Stored records
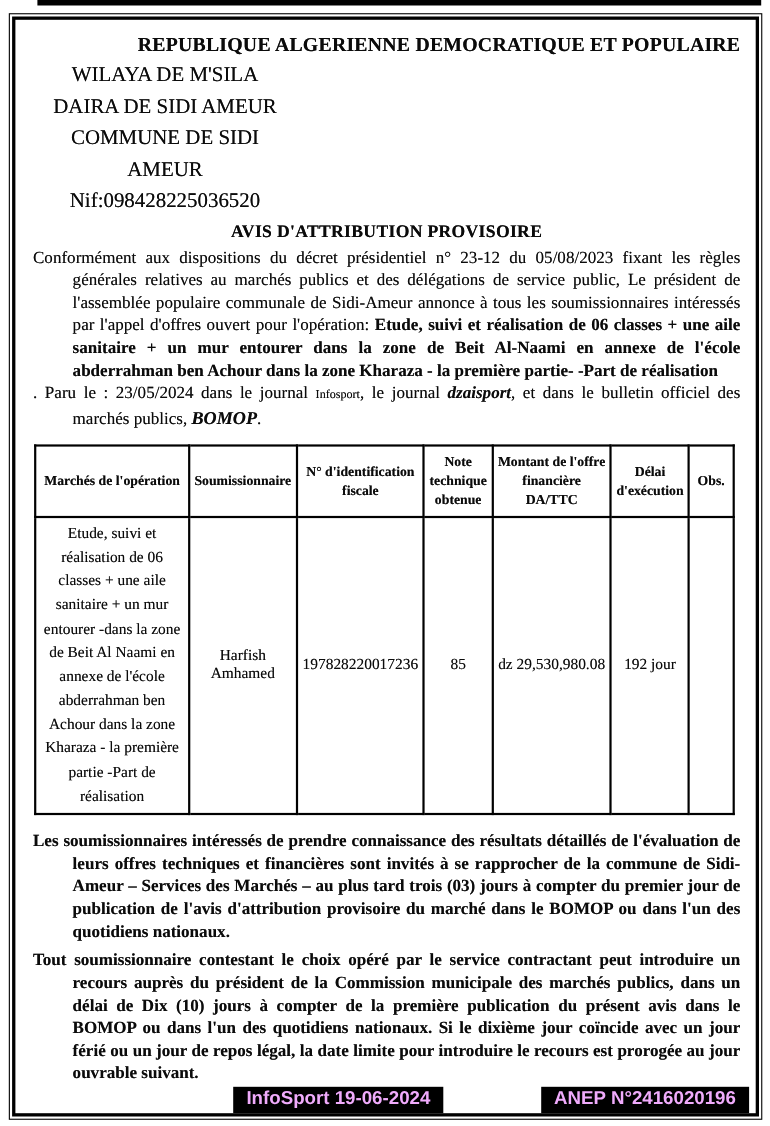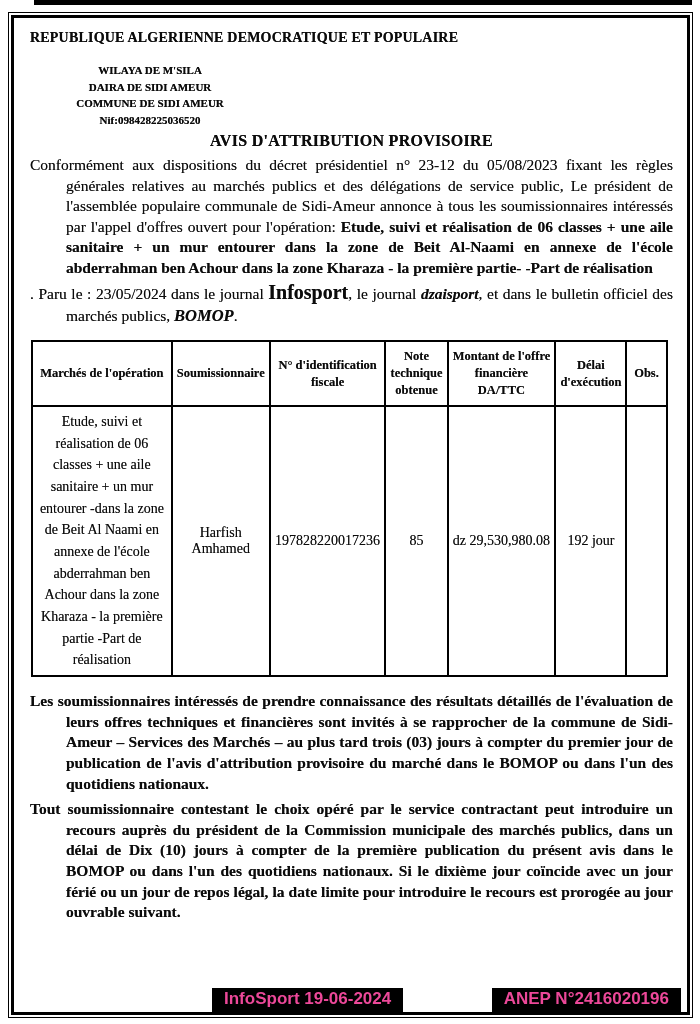--- a/index.html
+++ b/index.html
@@ -31,11 +31,11 @@
     position:relative;
   }
   .republic-line {
-    text-align:left;
+    text-align:right;
     font-weight:bold;
-    font-size:14px;
+    font-size:18px;
     letter-spacing:.2px;
-    margin-bottom:16px;
+    margin-bottom:4px;
     text-shadow:0 0 .5px rgba(0,0,0,.7);
   }
   .org-block {

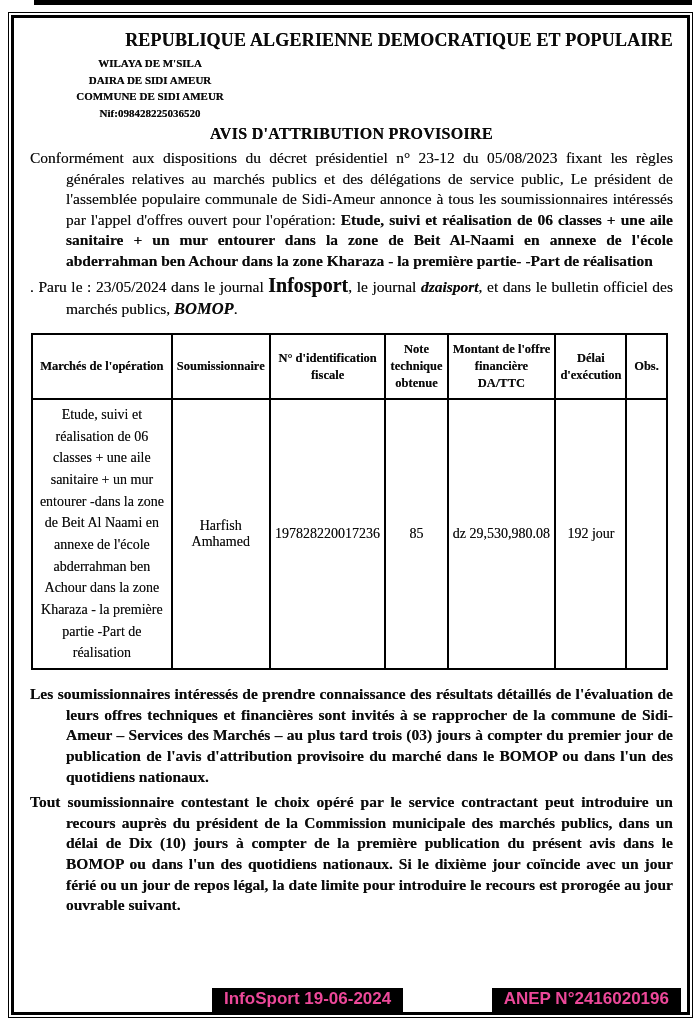--- a/index.html
+++ b/index.html
@@ -41,8 +41,8 @@
   .org-block {
     width:240px;
     text-align:center;
-    font-weight:bold;
-    font-size:11px;
+    font-weight:normal;
+    font-size:19px;
     line-height:1.5;
     text-shadow:0 0 .5px rgba(0,0,0,.7);
   }

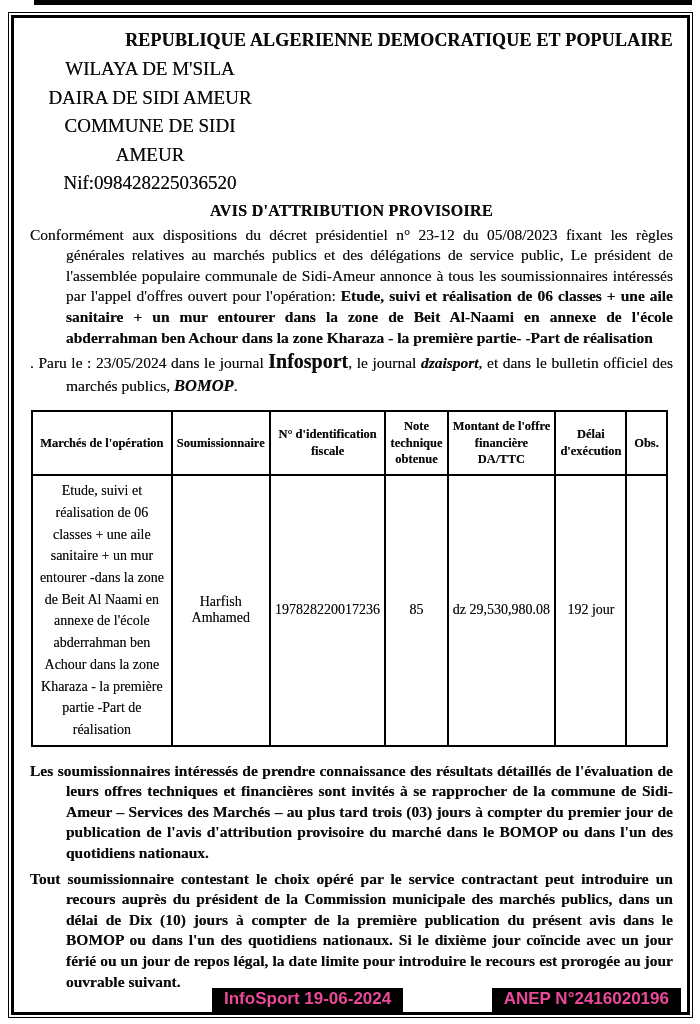--- a/index.html
+++ b/index.html
@@ -62,7 +62,7 @@
   }
   .hang { padding-left:36px; text-indent:-36px; }
   .bold-run { font-weight:bold; }
-  .journal-name { font-size:20px;font-weight:bold; }
+  .journal-name { font-size:11px; }
   .journal-italic { font-weight:bold; font-style:italic; }
   .bulletin-name { font-weight:bold; font-style:italic; font-size:16.5px; }
   table.award {

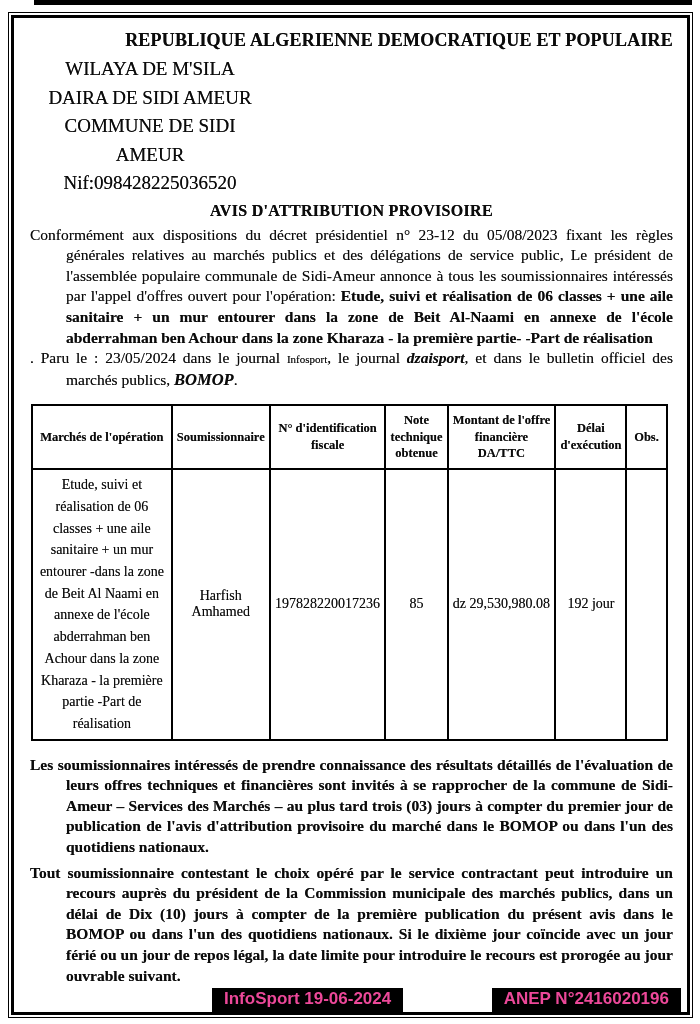--- a/index.html
+++ b/index.html
@@ -112,7 +112,7 @@
   }
   .badge {
     background:#000;
-    color:#ec4899;
+    color:#f0abfc;
     font-family:"Liberation Sans","DejaVu Sans",sans-serif;
     font-weight:bold;
     font-size:17px;

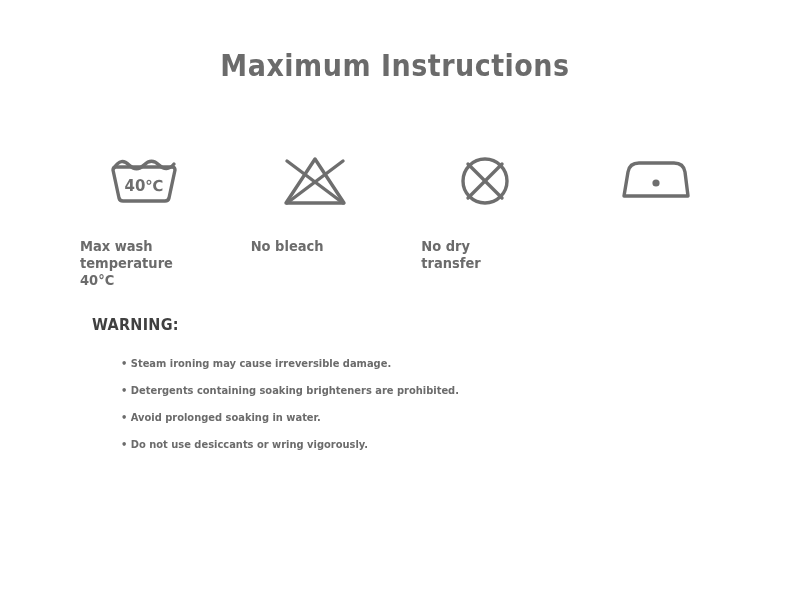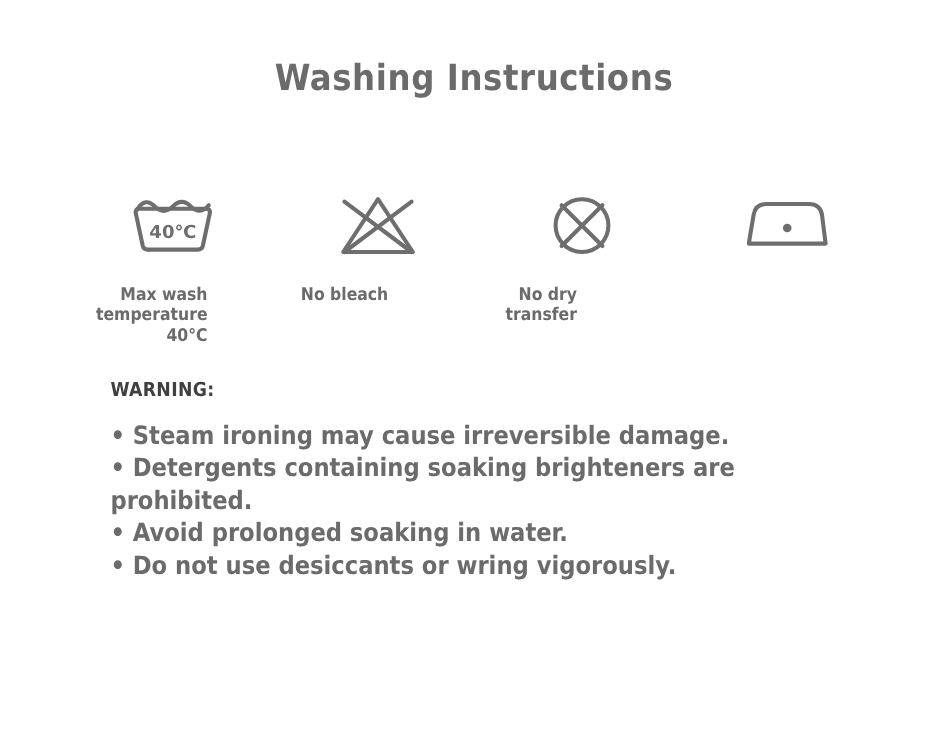--- a/index.html
+++ b/index.html
@@ -92,7 +92,7 @@
 
 <div class="page">
 
-  <div class="title">Washing Instructions</div>
+  <div class="title">Maximum Instructions</div>
 
   <div class="symbols">
 

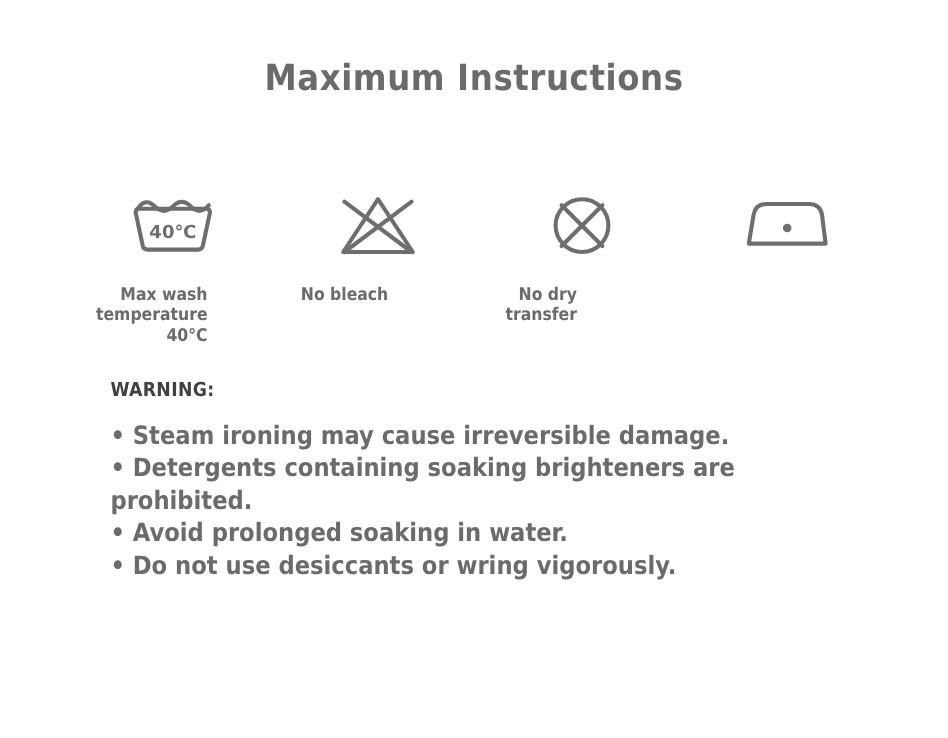--- a/index.html
+++ b/index.html
@@ -51,7 +51,6 @@
     width: 128px;
     height: 74px;
     display: flex;
-    align-items: center;
     justify-content: center;
   }
   .symbol-label {

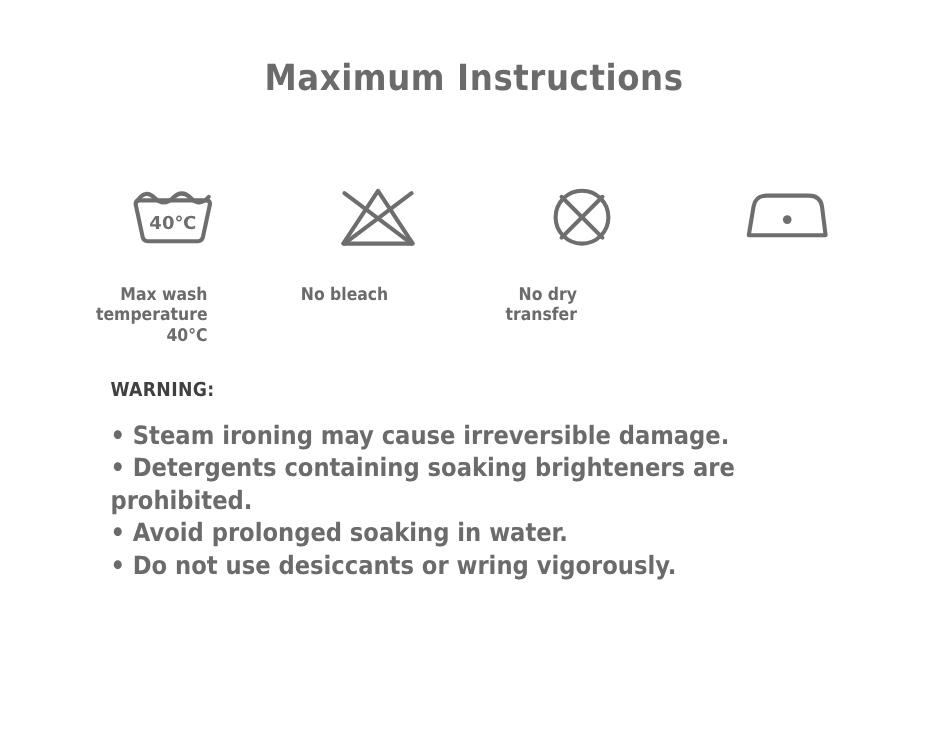--- a/index.html
+++ b/index.html
@@ -61,7 +61,7 @@
     color: #6b6b6b;
     font-family: "DejaVu Sans Condensed", "Liberation Sans Narrow", "Liberation Sans", sans-serif;
     white-space: pre-line;
-    text-align: right;
+    text-align: left;
   }
   .warning-block {
     position: absolute;

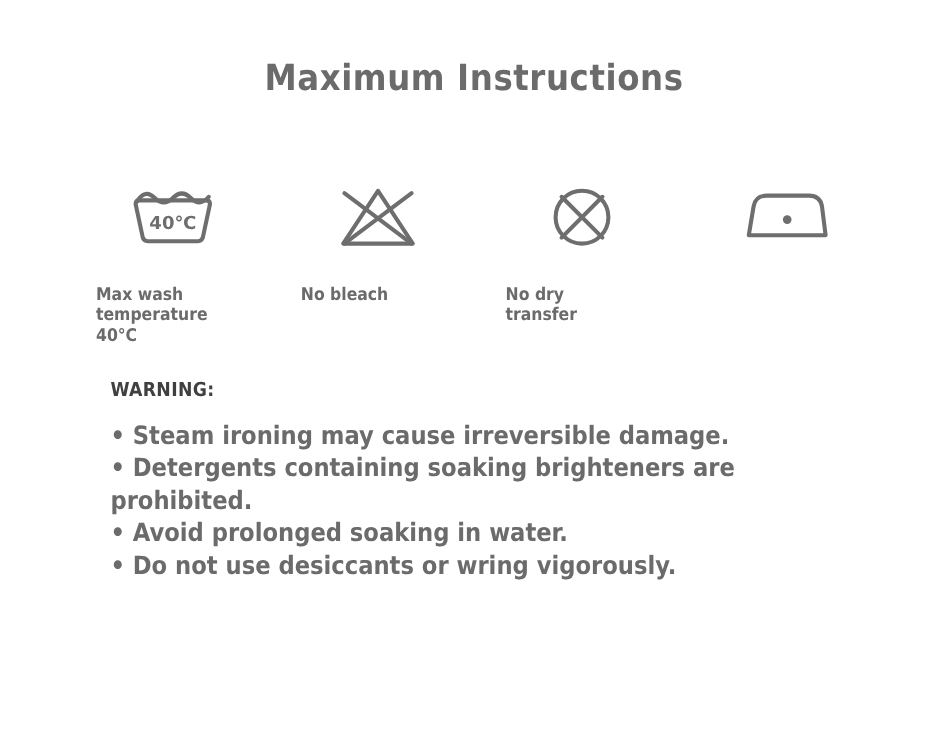--- a/index.html
+++ b/index.html
@@ -78,11 +78,12 @@
     font-family: "DejaVu Sans Condensed", "Liberation Sans Narrow", "Liberation Sans", sans-serif;
   }
   .warning-item {
-    font-size: 21px;
+    font-size: 11px;
     line-height: 27px;
     font-weight: bold;
     color: #6b6b6b;
     font-family: "DejaVu Sans Condensed", "Liberation Sans Narrow", "Liberation Sans", sans-serif;
+    margin-left: 29px;
   }
   svg { display: block; }
 </style>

→ Activity:
Go through the entries above and count the lines containing "journal". Give the number only.

→ Written reply:
3